Permitidme una pregunta molesta: Si una persona educada en la fe cristiana (no hablo de quien no la conoce) deja de asistir a misa y de confesar, pero despunta por su generosidad y su olvido de sí… Si entrega su vida por sus hermanos, pero muere sin haber vuelto a los sacramentos… ¿Podrá salvarse?

Respondamos que sí. Admitamos que es un «árbol bueno», ya que sus frutos son «buenos». Tendríamos que decir que los sacramentos no son imprescindibles; que, sin ellos, se puede alcanzar el Cielo. Serían ejemplo de «árbol malo» el hipócrita, el egoísta, el asesino (a algunos les gustaría añadir «que, además, van a misa»)… La diferencia reside en lo que cada uno ha hecho de sí. Cualquiera puede ser bueno, con unas dosis de esfuerzo… Y, si va a misa, ¡Tanto mejor! No negaré que el planteamiento es tranquilizador. Si lo admito, dejaré de sufrir por miedo a que muchos se condenen. Ya no pediré, a gritos y con lágrimas, su vuelta a los sacramentos, puesto que quizá se salven antes que yo. Si aún no me he acogido a tan «cómoda» respuesta ha sido por dos motivos: en primer lugar, porque la Pasión de Cristo y el derramamiento de su Sangre habrían sido innecesarios; no necesitábamos un Salvador. Mirando al Crucifijo diría:

«¿Por qué sufres, Señor? ¿Acaso no ves que son buenos y se salvarán? ¡No les hace falta tu Sangre!». En segundo lugar, si lo acepto, no volveré a dormir tranquilo: temo condenarme. Me examino cada noche, y conozco mis «frutos» tanto como sus gusanos.
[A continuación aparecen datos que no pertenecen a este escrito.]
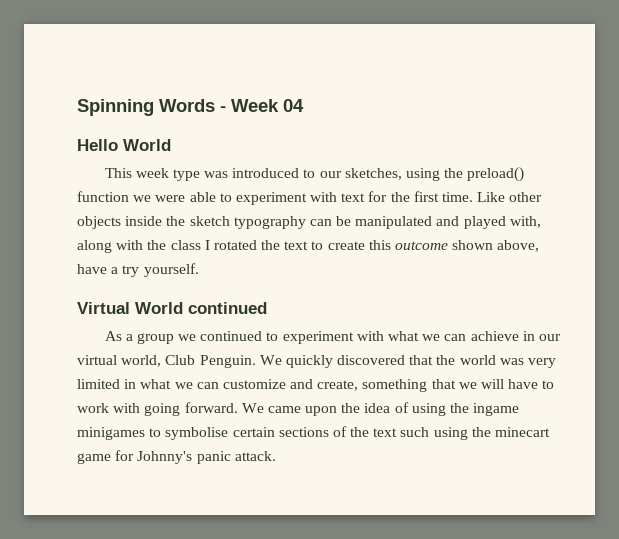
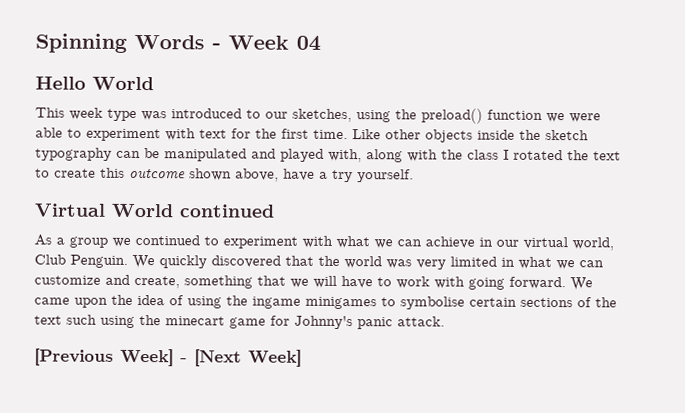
+ [Previous Week] - [Next Week]

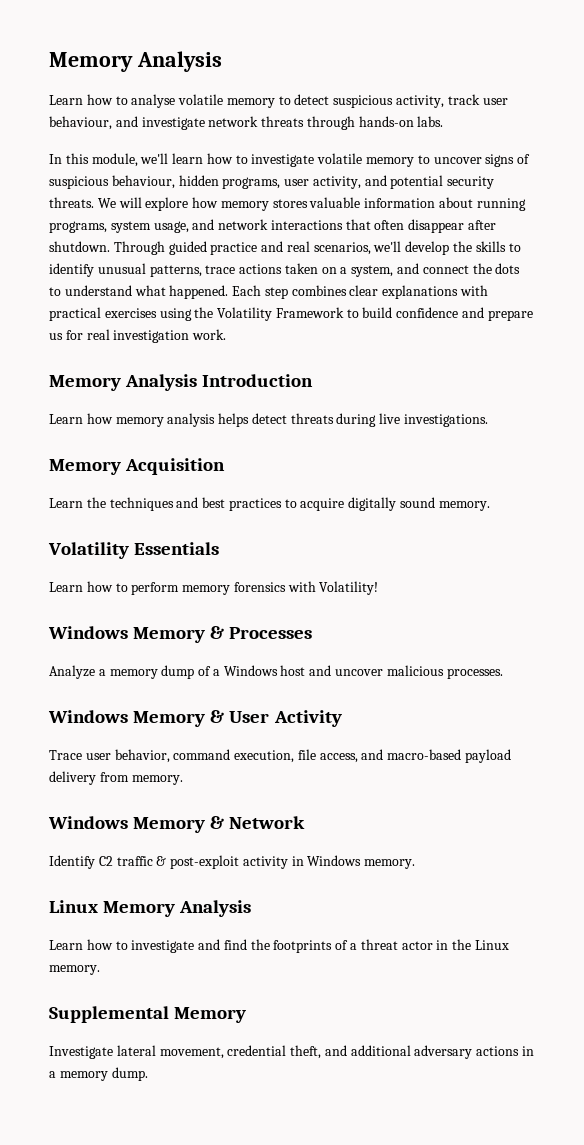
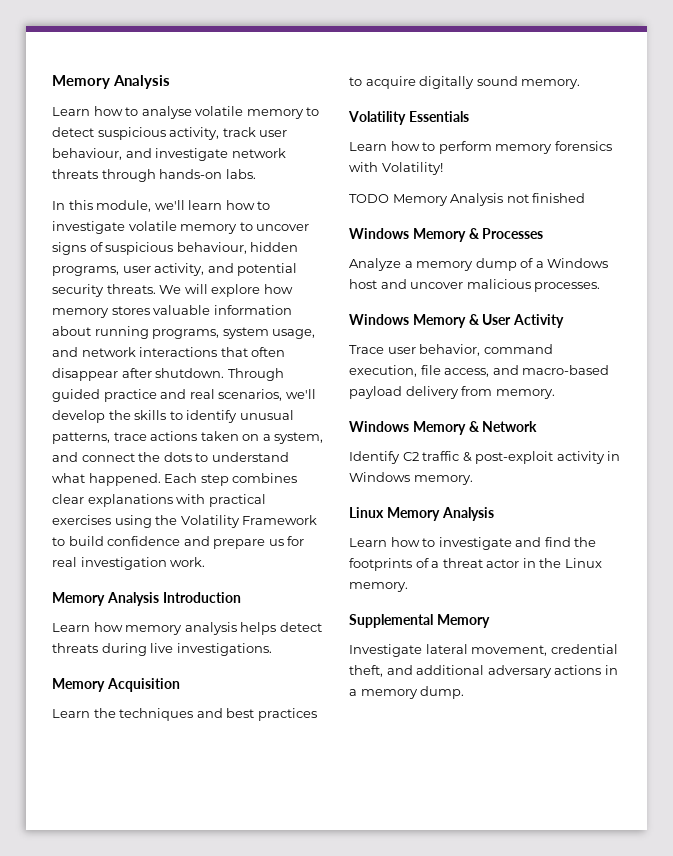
+ TODO Memory Analysis not finished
Pero si la Naturaleza humana, desde el pecado de Adán, está manchada, entonces no existe entre las criaturas un árbol que sea bueno por sí mismo: «No hay uno que obre el bien. Ni uno solo» (Sal 14, 3). El propio Jesús dijo: «si vosotros, siendo malos…» (Mt 7, 11) Si esto es verdad, nadie puede salvarse por sus medios, y todos nosotros, «árboles dañados», necesitamos un Salvador, un «árbol bueno» en el que injertarnos para dar frutos de santidad. Ese «Árbol bueno» es la Cruz, y la única forma que tenemos los cristianos de injertarnos en Él son los sacramentos. Si vivo en gracia, mis esfuerzos podrán salvarme, porque en ellos palpita la Sangre de Cristo. Pero, si rechazase la gracia… Entonces, todo mi fruto es malo, aunque ante los ojos del mundo parezca bueno. Tengo motivos para seguir rezando por quienes han rechazado los sacramentos, y tengo motivos para temer que todas sus «buenas» obras se pierdan en el Infierno si no pasan de ser obras humanas. Y tengo motivos para urgirles a recibir el Perdón. Y tengo motivos para sufrir por ellos, y para unir mis lágrimas a las de Jesús, que dijo antes de subir al Madero: «Si en el leño verde hacen esto, en el seco ¿qué se hará?» (Lc 23, 31).
La Pasión tiene mucho sentido… Menos sentido tiene el que los hombres desprecien ese Manantial y se busquen el cielo por su cuenta.

Vista así, la parábola del árbol y los frutos es desconcertante. Pero contempla a qué Árbol se abrazó la Virgen, y adivina el motivo de sus lágrimas.